**Exercise input:**
################

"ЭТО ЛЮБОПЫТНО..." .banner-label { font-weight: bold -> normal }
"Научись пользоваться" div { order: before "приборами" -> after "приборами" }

################

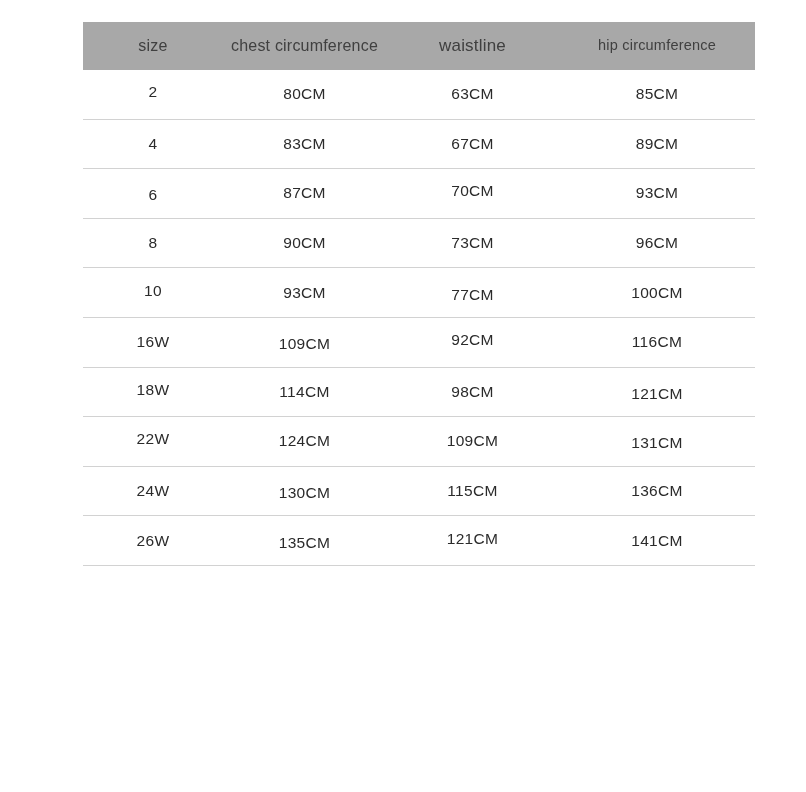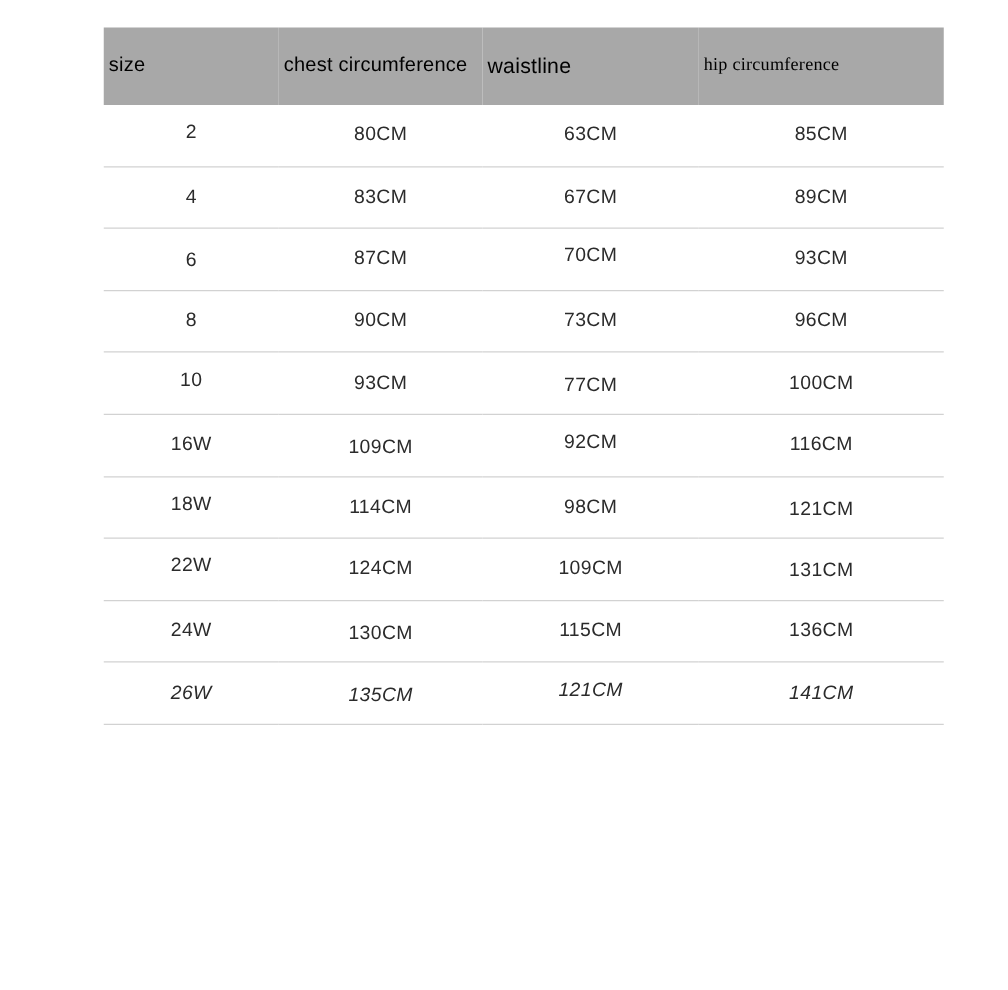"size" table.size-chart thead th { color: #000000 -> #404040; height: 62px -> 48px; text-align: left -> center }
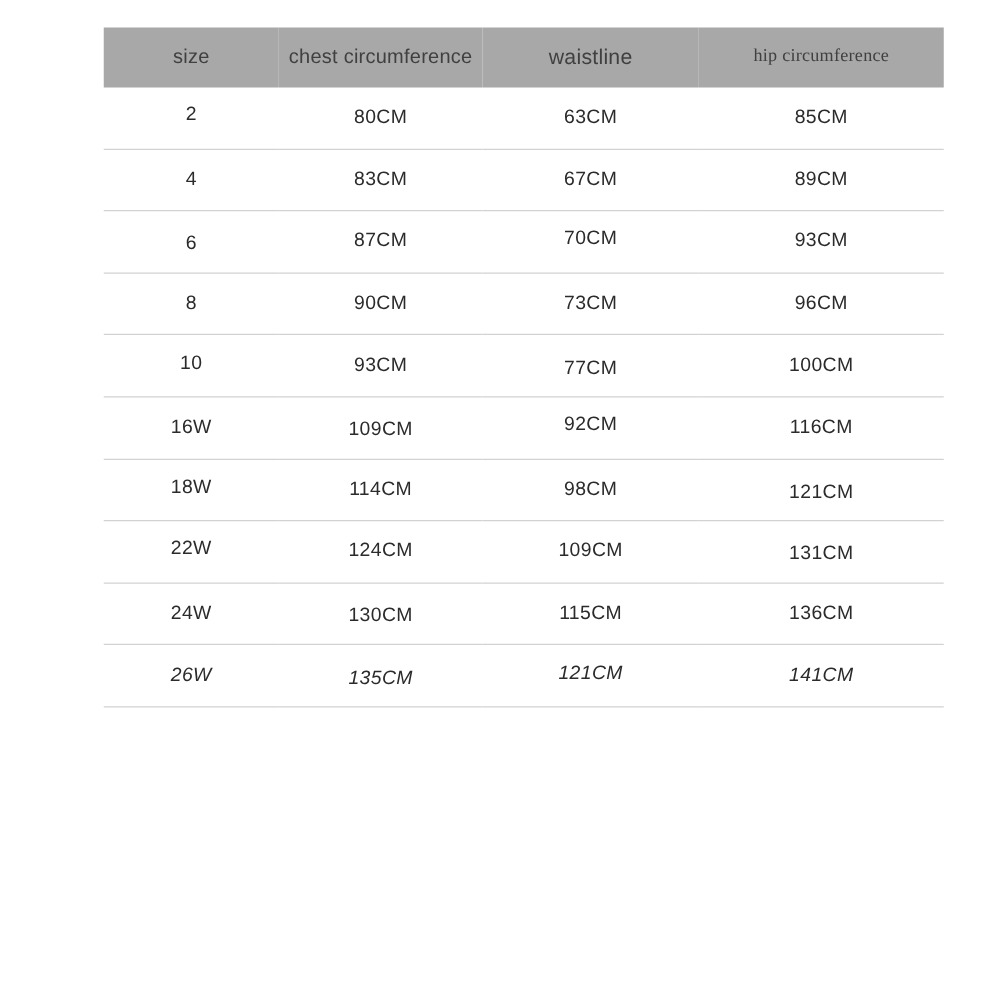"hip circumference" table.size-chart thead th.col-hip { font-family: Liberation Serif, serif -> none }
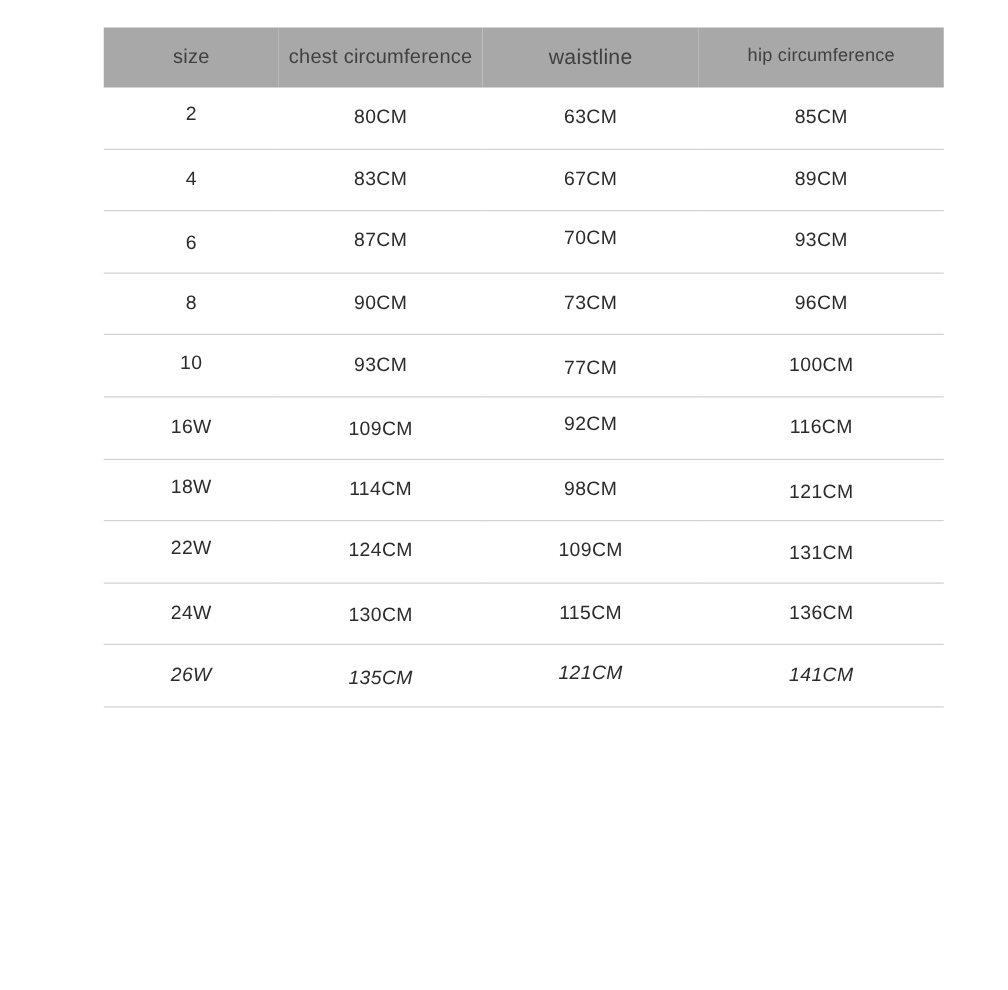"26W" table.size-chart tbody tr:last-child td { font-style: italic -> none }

################

**Prompt:** Reproduce the lines above beginning at the line that contains "color: #000000 ->" and ending at the line that contains "table.size-chart tbody tr:last-child". No pictures.

**Exercise response:**
"size" table.size-chart thead th { color: #000000 -> #404040; height: 62px -> 48px; text-align: left -> center }
"hip circumference" table.size-chart thead th.col-hip { font-family: Liberation Serif, serif -> none }
"26W" table.size-chart tbody tr:last-child td { font-style: italic -> none }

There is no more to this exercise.